Un alto ejecutivo de la empresa automovilística se queja a Carlos Herrera de lo mal que va el negocio del coche a pesar de las, según él, fantástica rebajas que han hecho de este brumoso momento el ideal para renovar la flota. Se venden muchos menos de los que sería de desear –ese sector es, hoy por hoy, en España, el segundo en contribuir al formación de la renta nacional—a pesar de que ese negocio podría contribuir muy mucho a la recuperación laboral y económica del país. Mario Armero, que ésa es su gracia, nos informa de que en la actualidad ruedan por el planeta 800 millones de coches y augura que para 2025, año en que la población alcanzará ya, como mínimo, los 8.000 millones de terrícolas, rodarán por nuestras calles y carreteras nada menos que 2.000 millones. Y ustedes que lo vean, por supuesto, pero habrá que tentarse la ropa ante esta mecanización del movimiento en una Humanidad dos tercios de la cual vivirá, para entonces, en entornos urbanos y en la que uno de cada seis criaturas carecerá de agua potable. El animal humano  se está transformando en un ser multiprotésico que se desplaza cada vez a mayor velocidad y permanece en contacto permanente con un entorno cada día más vasto de contertulios (en España hay en este momento más teléfonos móviles que habitantes), al parecer decidido a instalarse masivamente en el segmento costero de los continentes hasta convertirlos en una inmensa residencia dado que la mitad de sus pobladores tendrá para aquella fecha más de 60 años. Una sociedad de viejos acomodados y jóvenes con pocas perspectivas, según las proyecciones más pesimistas, que se supone que dispondrá de casi dos vehículos por unidad familiar aunque no seamos capaces de predecir de dónde saldrá el combustible preciso para ello o si, acaso, para entonces estaremos ya hablando de otras fuentes de energía.
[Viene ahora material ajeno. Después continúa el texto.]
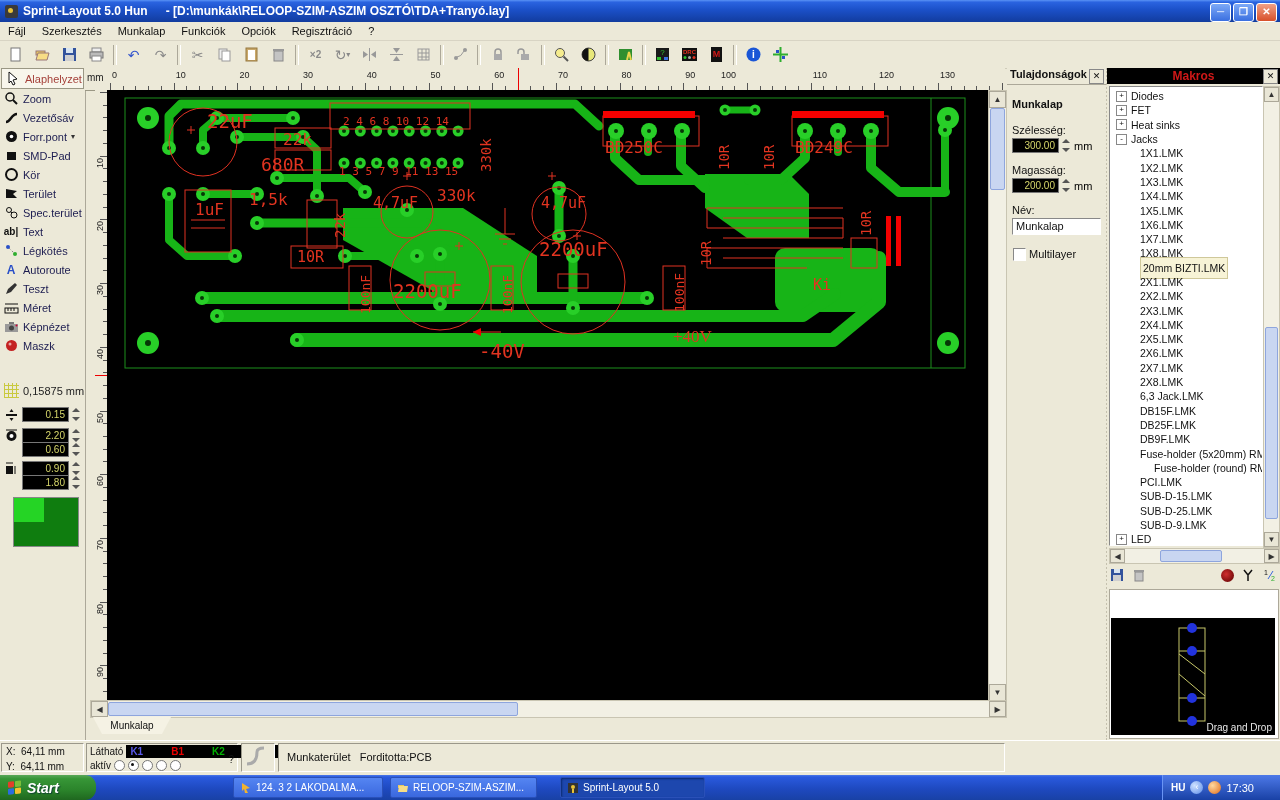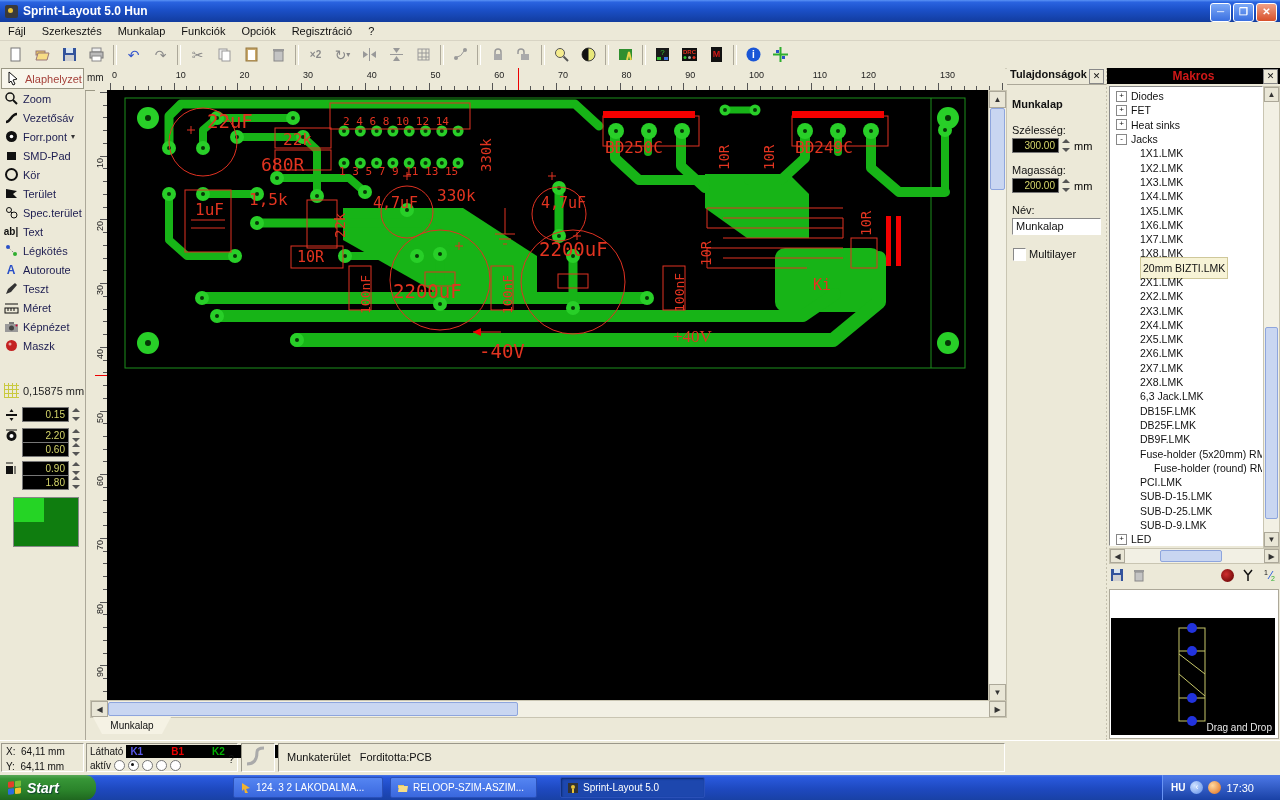"- [D:\munkák\RELOOP-SZIM-ASZIM" span { html: none -> <span>- [D:\munkák\RELOOP-SZIM-ASZIM OSZTÓ\TDA+Tranyó.lay]</span> }
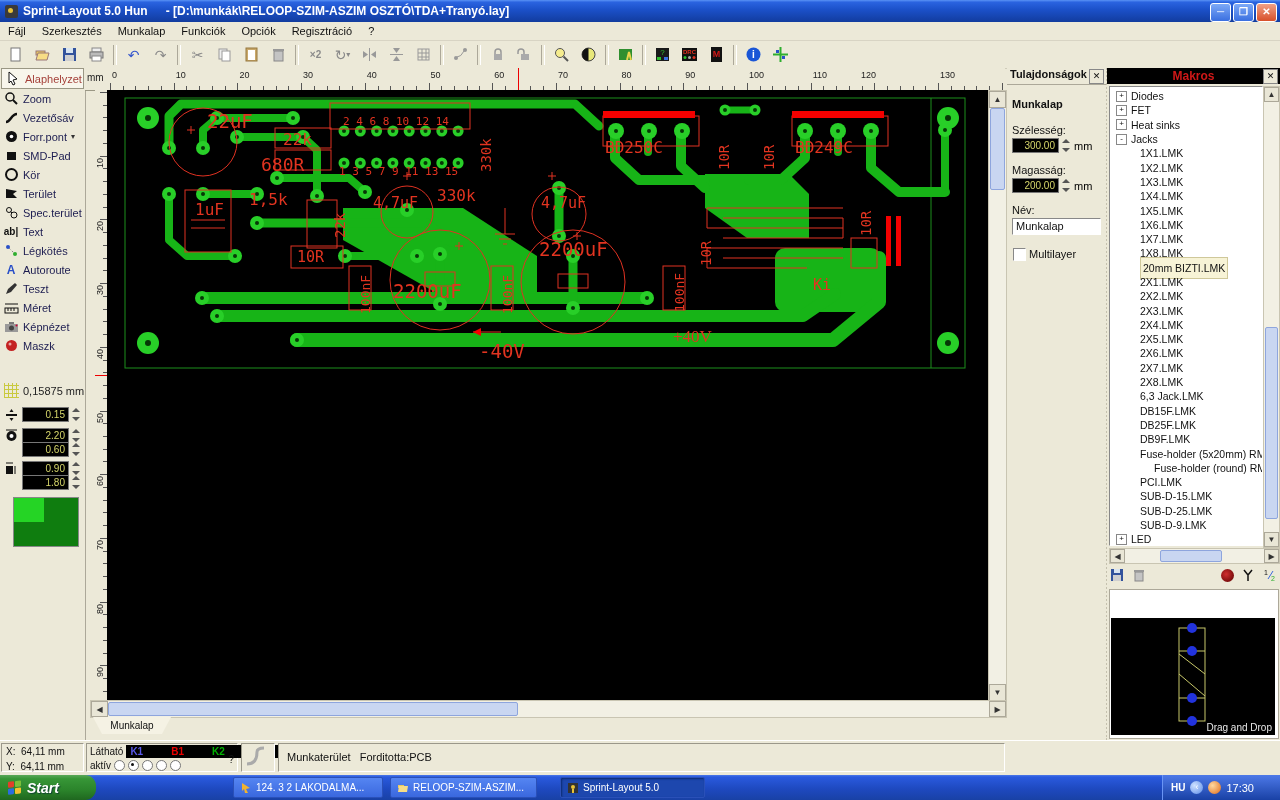"100" span.hlab { left: 664px -> 636px }
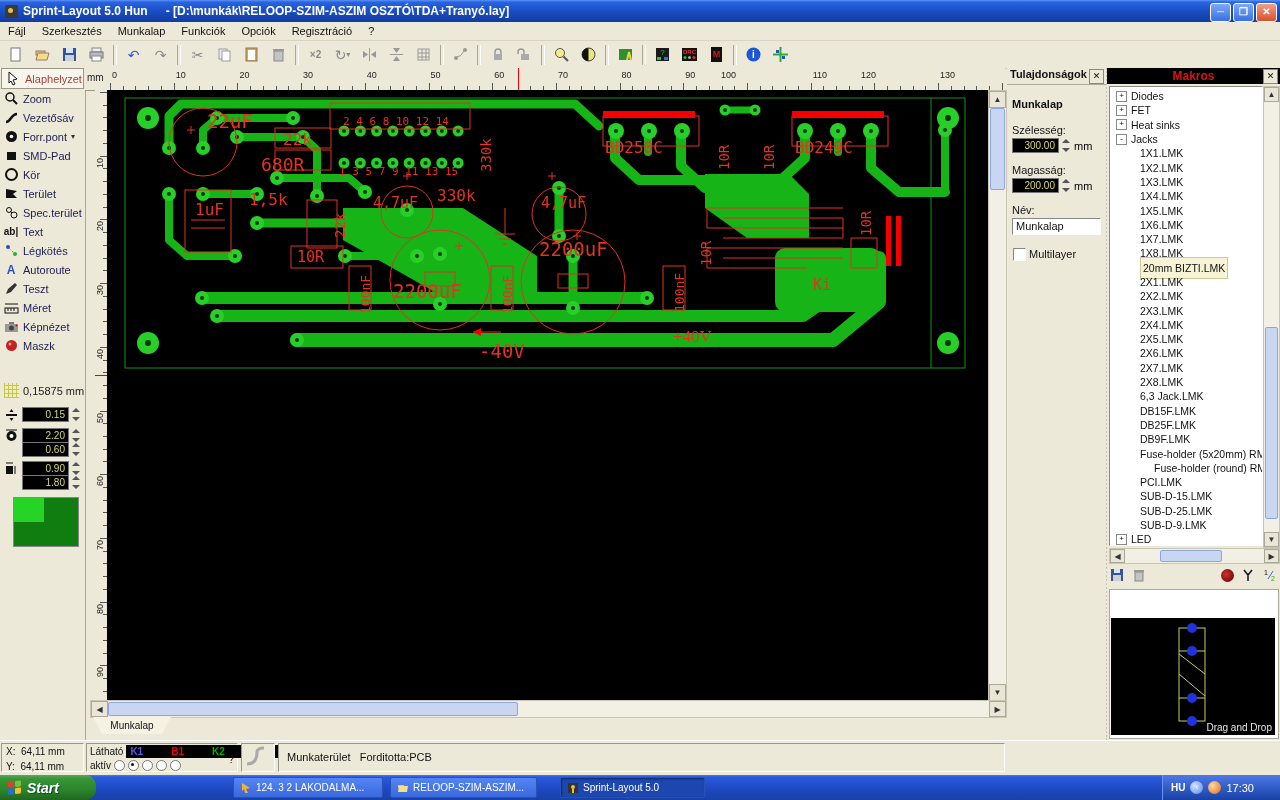"120" span.hlab { left: 776px -> 794px }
Se acabó el peatón que salió de la selva a la sabana, el viejo correcaminos que ha construido esta Historia tan fantástica como temible, la imagen romántica o higienista del paseo conciliador con la Madre Naturaleza que fortalece el músculo y tonifica el espíritu. Todos irán tal vez en coche, para entonces, puesto que en dos mil millones de autos caben holgadamente ocho mil millones de personas, aunque algunas de ellas hayan de viajar en el trasportín, y siempre en el supuesto de que la medicina preventiva disponga ya de antídotos eficaces contra el sedentarismo. Me dice un amigo físico que si esa flota circulara al unísono en sentido contrario al de la rotación de la Tierra podría parar el Sol como hiciera en su día Josué, sólo Dios sabe con qué consecuencias. El hombre nació al ponerse de pie. Puede que se extinga sentado cómodamente.

4 Comentarios

  1. Puews lo que nos faltaba… Yo espero qaue el progreso sustituya pronto a ese medio de transporte que, junto a susgrandes beneficios, tiene tanta culpa en la destrucción del medio.

  2. Los coches son la marca de la nueva era, como lo son los aviones. El mundo no despega hasta que el hombre no consigue desplazarse rápidamente. Con la actual comunicación instantánea, para qué hablar. Es posible que estemos añorando ya o añoremos en breve a la vieja Humanidad.

  3. Para ese año de que habla, sabe Dios de que vehículos dispondrá el hombre. La cuestion del combustible eta ahí, bien inquietante. Lo lógico es que se encuentren soluciones menos agresivas, más baratas. Un mundo con ese número de coches, por mucho que evolucionen las ciudades, sería como para echarse a temblar.

  4. ¡Y yo que temía la vuelta el sábado próximo! No nos da usted más que disgustos, don ja, con estas informaciones.